FFS : La question tranchée ultérieurement

Le Front des forces socialistes (FFS) a réaffirmé samedi la nécessité d'une «solution politique par le dialogue sans exclusive», appelant à persévérer «avec détermination» dans cette démarche qui est «la seule voie possible et réaliste».
«Nous devons continuer à affirmer la nécessité d'une solution politique par le dialogue sans exclusive et persévérer avec détermination dans cette démarche, car elle est la seule voie possible et réaliste», a indiqué le FFS ,dans une déclaration de son instance présidentielle, à l’ouverture des travaux de la session extraordinaire du conseil national du parti.
Le parti a souligné la nécessité de «continuer à affirmer (...) que tout en restant ouvert au dialogue, aux critiques et à la coopération, nous resterons inflexibles face à tout désir d'ingérence et d'atteinte à la souveraineté et à l'intégrité de notre pays». Concernant les prochaines échéances électorales, il a précisé que le conseil national du parti, «une fois ces échéances convoquées, aura à en débattre et à prendre position».

Samir Bouakouir :
«Un dangereux magma attise la colère populaire»

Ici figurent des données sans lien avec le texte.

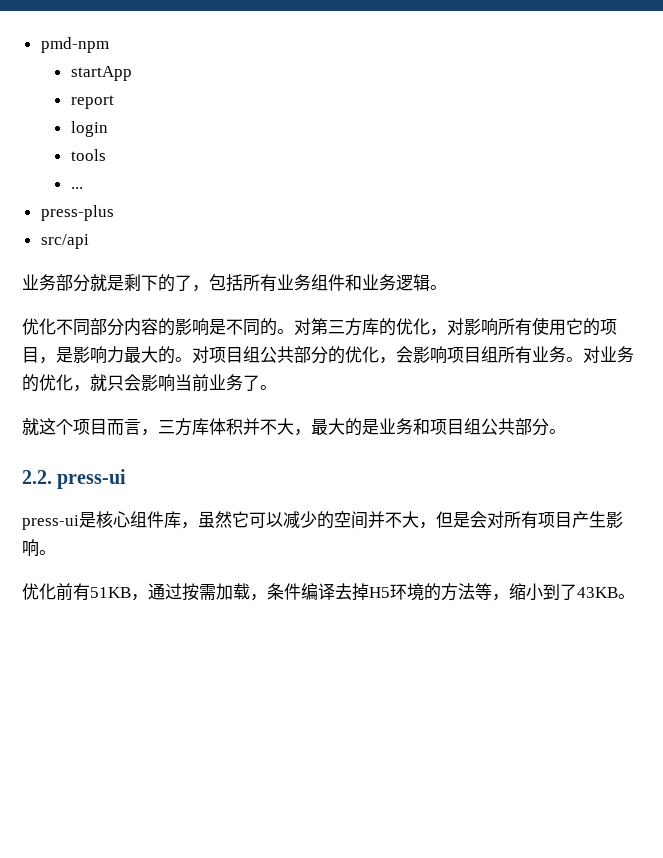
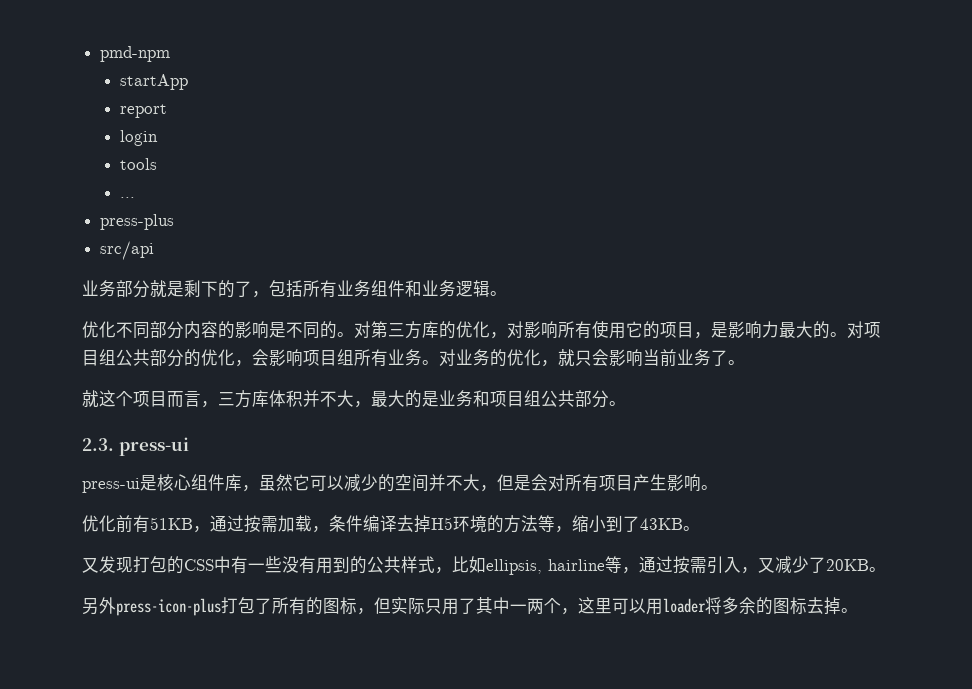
- 2.2. press-ui
+ 2.3. press-ui
+ 又发现打包的CSS中有一些没有用到的公共样式，比如ellipsis, hairline等，通过按需引入，又减少了20KB。
+ 另外press-icon-plus打包了所有的图标，但实际只用了其中一两个，这里可以用loader将多余的图标去掉。

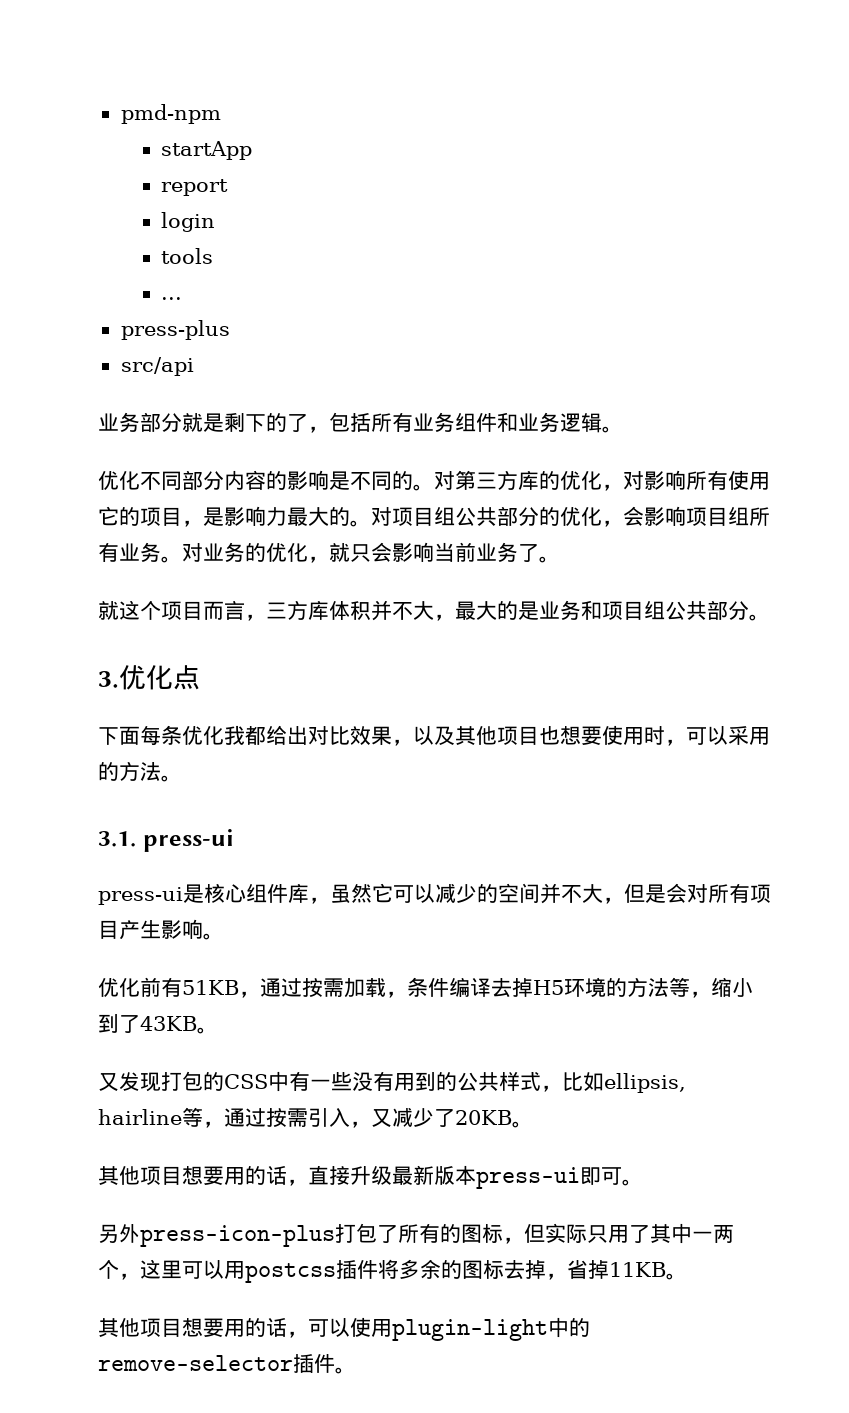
- 2.3. press-ui
+ 3.优化点
+ 下面每条优化我都给出对比效果，以及其他项目也想要使用时，可以采用的方法。
+ 3.1. press-ui
+ 其他项目想要用的话，直接升级最新版本press-ui即可。
- 另外press-icon-plus打包了所有的图标，但实际只用了其中一两个，这里可以用loader将多余的图标去掉。
+ 另外press-icon-plus打包了所有的图标，但实际只用了其中一两个，这里可以用postcss插件将多余的图标去掉，省掉11KB。
+ 其他项目想要用的话，可以使用plugin-light中的remove-selector插件。

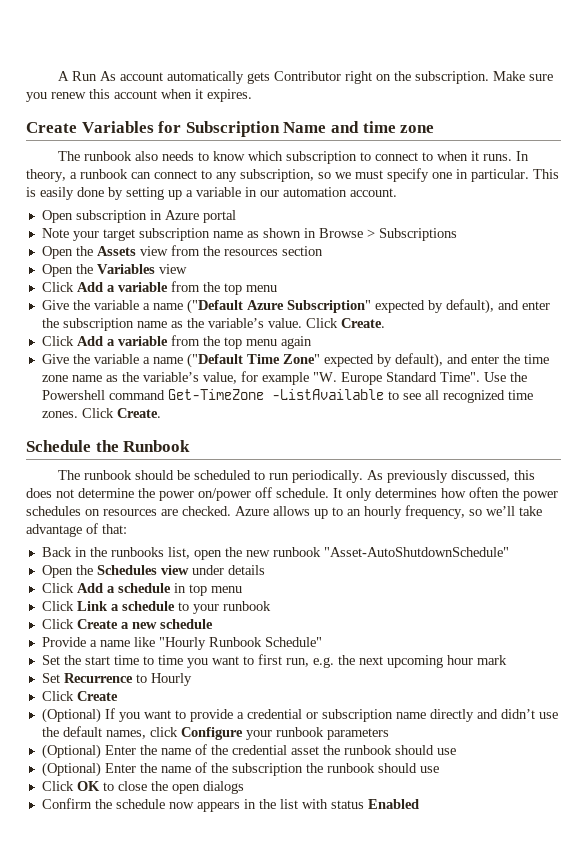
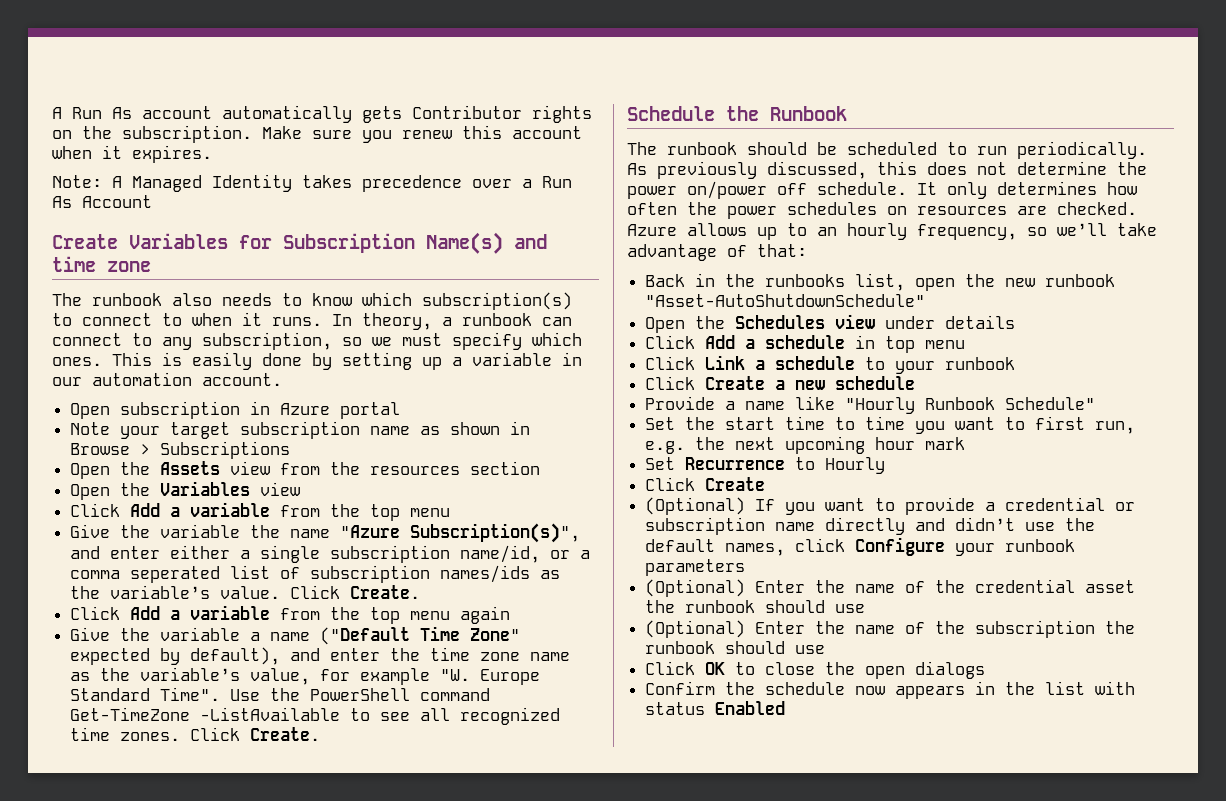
- A Run As account automatically gets Contributor right on the subscription.
+ A Run As account automatically gets Contributor rights on the subscription.
+ Note: A Managed Identity takes precedence over a Run As Account
- Create Variables for Subscription Name and time zone
+ Create Variables for Subscription Name(s) and time zone
- The runbook also needs to know which subscription to connect to when it runs.
+ The runbook also needs to know which subscription(s) to connect to when it runs.
- In theory, a runbook can connect to any subscription, so we must specify one in particular.
+ In theory, a runbook can connect to any subscription, so we must specify which ones.
- Give the variable a name ("Default Azure Subscription" expected by default), and enter the subscription name as the variable’s value.
+ Give the variable the name "Azure Subscription(s)", and enter either a single subscription name/id, or a comma seperated list of subscription names/ids as the variable’s value.
- Use the Powershell command Get-TimeZone -ListAvailable to see all recognized time zones.
+ Use the PowerShell command Get-TimeZone -ListAvailable to see all recognized time zones.

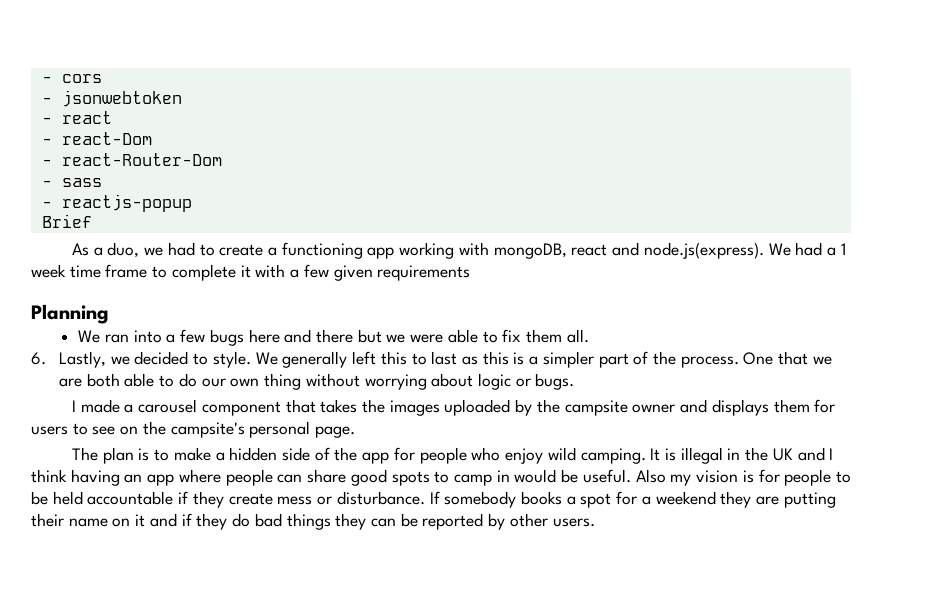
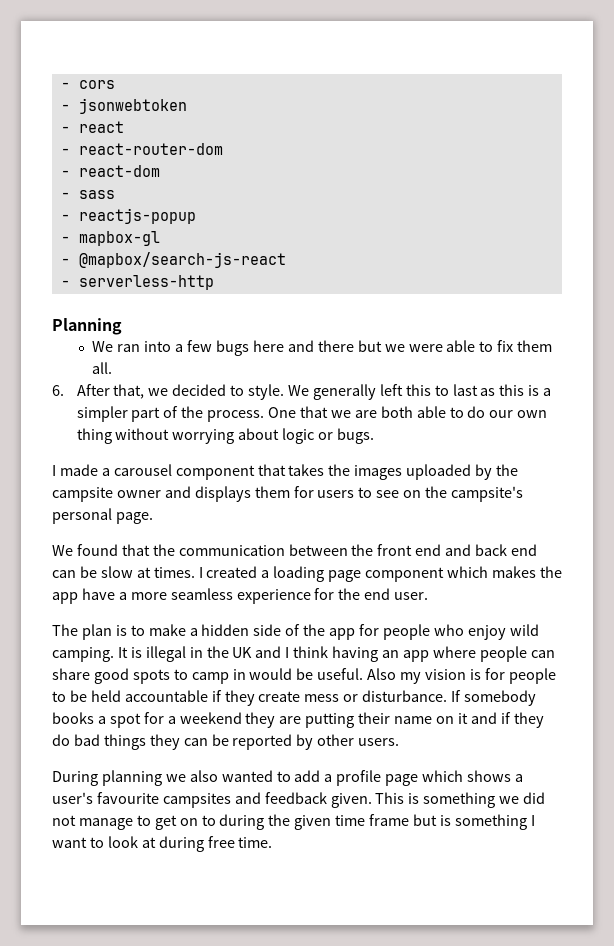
- - react-Dom
- - react-Router-Dom
+ - react-router-dom
+ - react-dom
- Brief
- As a duo, we had to create a functioning app working with mongoDB, react and node.js(express). We had a 1 week time frame to complete it with a few given requirements
+ - mapbox-gl
+ - @mapbox/search-js-react
+ - serverless-http
- 6. Lastly, we decided to style.
+ 6. After that, we decided to style.
+ We found that the communication between the front end and back end can be slow at times. I created a loading page component which makes the app have a more seamless experience for the end user.
+ During planning we also wanted to add a profile page which shows a user's favourite campsites and feedback given. This is something we did not manage to get on to during the given time frame but is something I want to look at during free time.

Le conseiller du premier secrétaire national du FFS, Samir Bouakouir, a appelé «les militants de la démocratie et du progrès» à se démarquer d'un «dangereux magma» qui «attise la colère populaire et cherche à dévoyer les légitimes aspirations des Algériens à la paix, à la liberté et à la justice sociale». «Il est temps pour les patriotes et, plus généralement, les militants de la démocratie et du progrès, notamment ceux engagés dans le mouvement populaire, de se démarquer clairement, au risque d'être complices, et de dénoncer ce dangereux magma qui attise la colère populaire et qui cherche à dévoyer les légitimes aspirations des Algériennes et des Algériens à la paix, à la liberté et à la justice sociale», a écrit M. Bouakouir, dans une contribution publiée sur les réseaux sociaux.
Selon lui, «ce magma est formé d'une alliance objective et contre nature entre anciens oligarques de la +Issaba+, forts de leurs relais toujours présents au sein des appareils de l'État, des leaders autoproclamés du Hirak, plus soucieux de préserver une fausse notoriété que de servir l'intérêt national, des détracteurs de l'État social, des islamistes radicaux, affichés en tant que tels ou dissimulés, à l'étranger, derrière cette notion ambiguë d'+État civil+ et, enfin, des partisans du séparatisme au nord, mais surtout au sud du pays, là où sont concentrées les richesses naturelles de l'Algérie convoitées par les puissances étrangères». Estimant que la «ligne de fracture n'est pas entre le peuple et le pouvoir (...)», M. Bouakouir a souligné qu'elle est entre «ceux qui veulent construire le changement avec des moyens pacifiques, institutionnels et politiques, et ceux qui veulent entretenir l'immobilisme, créer un climat délétère et anxiogène, et tenter de provoquer l'affrontement et la violence pour replonger le pays dans l'avant-22 février 2019 ou dans les années1990».